Medical Data Breaches
With the escalating growth of health sector, the threat of data breach is also increasing. The health sector has become a lucrative prey for the hackers as they can get a huge amount of vulnerable data. The stolen information includes a person’s name, social security number, bank account number, credit card details and even physical addresses which can be easily used for identity thefts. This leads to infiltration in a person’s privacy and infringes his human rights to a greater extent. And the most lucrative menace here is that the hackers also steal information such as pharmaceutical processes and drug formulas which can be sold for billions of dollars. This not only affects the concerned organizations but also people at large if it’s in the hands of nefarious people. So it is important for the government to enact stringent laws in respect of healthcare data breaches inculcating provisions regarding human rights as there is a great threat to a person’s privacy. And the healthcare organizations should also make strong precautions and have recurring inspection policies so as to avoid breach of such data.
Irrespective of such stringent precautions, the hackers always have found their way to loot the information as there is some kind of flaw in the safeguard mechanism. Such breaches have lead to the release of millions of data records in the last five years. And the largest breach ever made in healthcare sector is the breach of Anthem Health in the year 2015. This incident shook the entire healthcare sector as nearly 78.8 million patient records had been stolen. Besides, it has been said that those stolen records were mostly used for the purposes of identity theft. This mainly happened because of the laxity on part of Anthem Inc., to encrypt its files.
In India, according to global digital security firm Gemalto’s “Breach Level Index”, the healthcare industry accounted for 28 percent of data breaches in 2016 raising 11 percent compared to 2015. It is said that the healthcare data breaches often happen as a consequence of insider’s actions rather than by an external hackers, as these insiders know how to manipulate the flaws in the cyber security made by the organizations. On this wise, it can be clearly seen that the healthcare sector is like meat and potatoes to the hackers for intrusion. Mostly in healthcare organizations, multiple layers of data security are not built as it complicates the work of employees and leads to chaos. Hence, this stance must be changed by the healthcare organizations as the data breach in this sector is increasing at a rapid pace.

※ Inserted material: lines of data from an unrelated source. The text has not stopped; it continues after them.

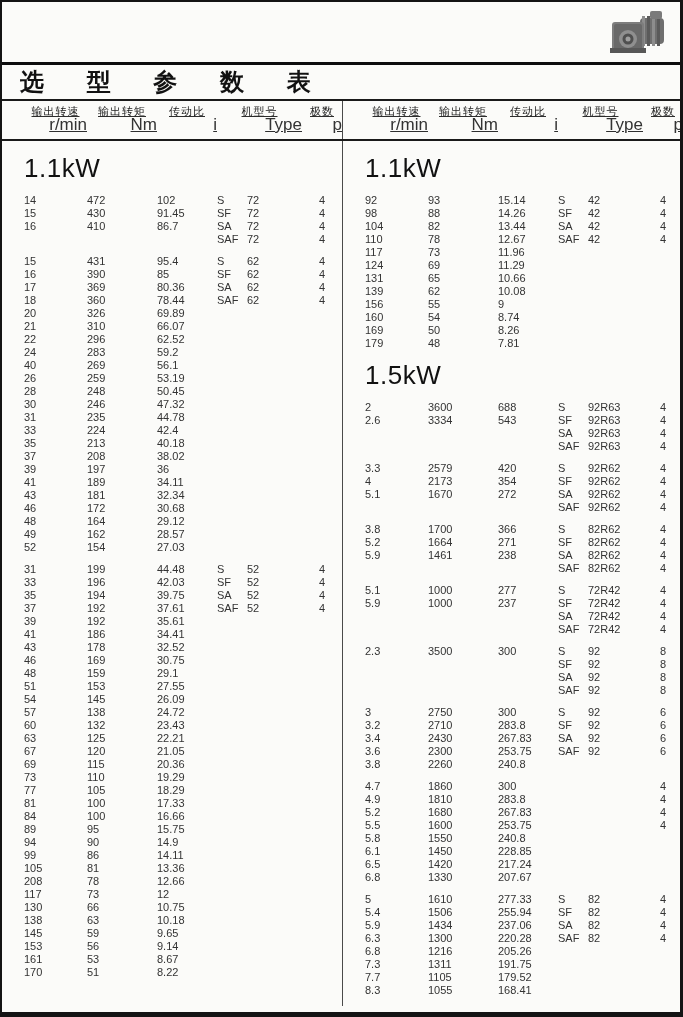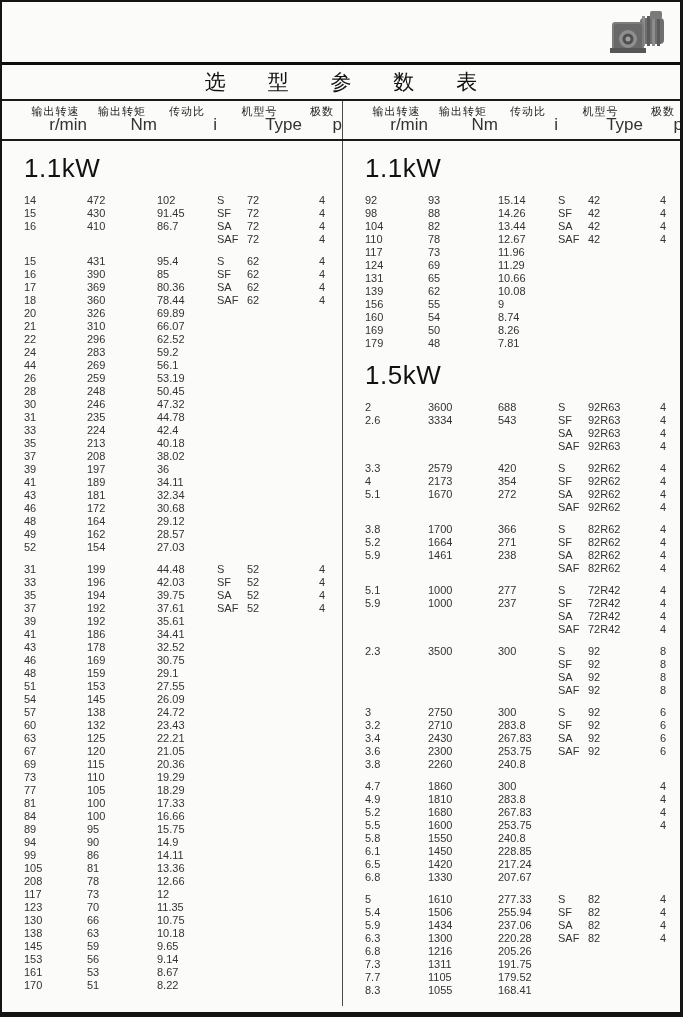"选 型 参 数 表" .title { font-size: 21px -> 24px; font-weight: normal -> bold; text-align: center -> left }
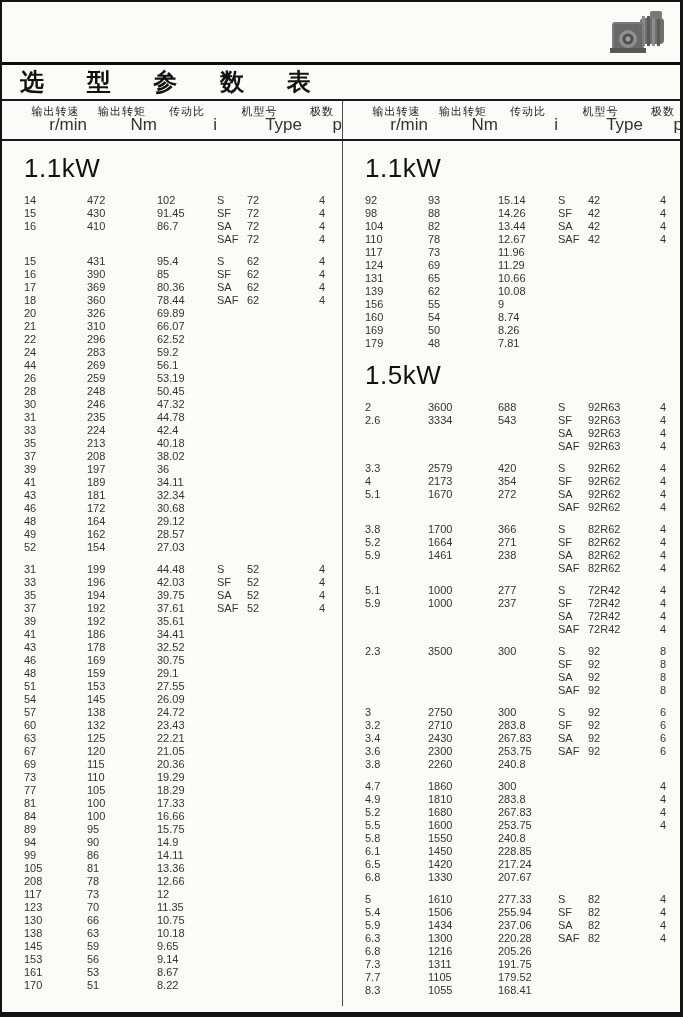"输出转速" .hdr-grid { text-decoration: none -> underline }
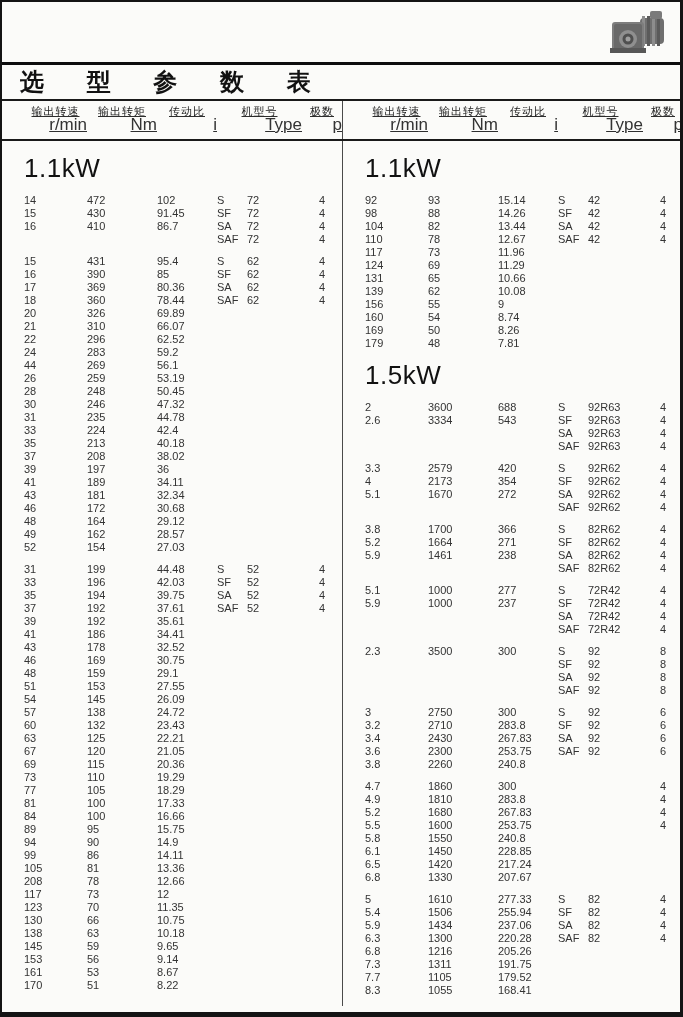"44" span.cell { text: 44 -> 40 }
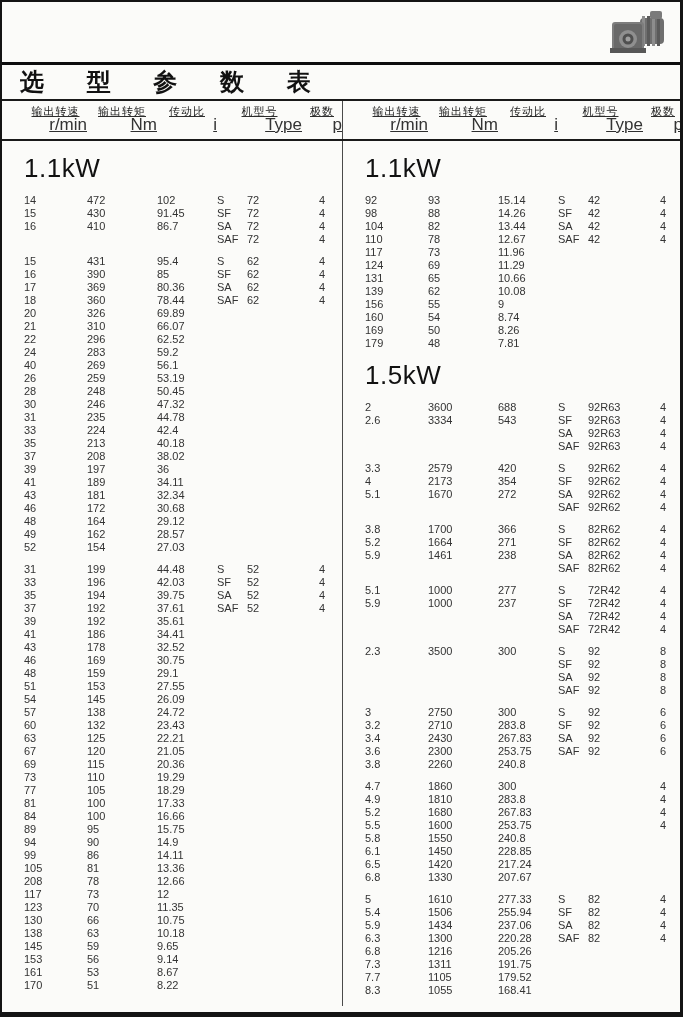"123" div.row { html: <div> <span>123</span> <span>70</span> <span>11.35</span> <span> <span></span> <span></span> </span> <span></span> </div> -> none }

- The healthcare organizations must have an effective check over their employees so as to avoid insider data breach.
- Such organizations must have multiple layers of cyber security to protect its information thereby making it impenetrable.
- There must be a strong encryption of data files and recurring check of such data by the organizations.
- The laws enacted in this regard must not only apply for covered entities but for all the areas under healthcare sector.
- Such laws must provide for a higher penalty or imprisonment provisions to those who breach the medical data so as to reduce such threat.
- The quantum of data acquired by insurance companies must be just and reasonable.
- Medical data protection laws must pave way for the protection of human rights.
From Hippocratic Oath to Right to be forgotten, the importance of right to privacy and confidentiality in medicine has been mentioned theoretically by various authors and in many medical laws. Right to privacy in recent days is an evolving concept which is trying to catch up with the technological advancements, in order to make the term ‘Privacy’ exists in this technologically infringing society. Though we enjoy the fruits of the available technological advancements we also end up getting infringed by the abuse of such technology. Furthermore, the transformation of medical data from papers to digitalization has spurred the need for special laws focusing on not only data protection but also on the privacy of individuals. Nowadays, people are made aware of threats and invasion of their privacy by way of data breaches but such awareness still has a long way to go and should touch roots (lower-class) of the society. This has compelled the governments around the world to enact new laws in this aspect and it is important to enact special laws for healthcare data as it has the most sensitive personal data starting from birth date of a person to his genetic diseases. Nonetheless, right to privacy is one of the core aspects of human rights. So the breach of a medical data not only results in invasion of his privacy but also violation of his basic human rights. Hence, it is important for the governments to endorse the importance of human rights while drafting legislation in this regard.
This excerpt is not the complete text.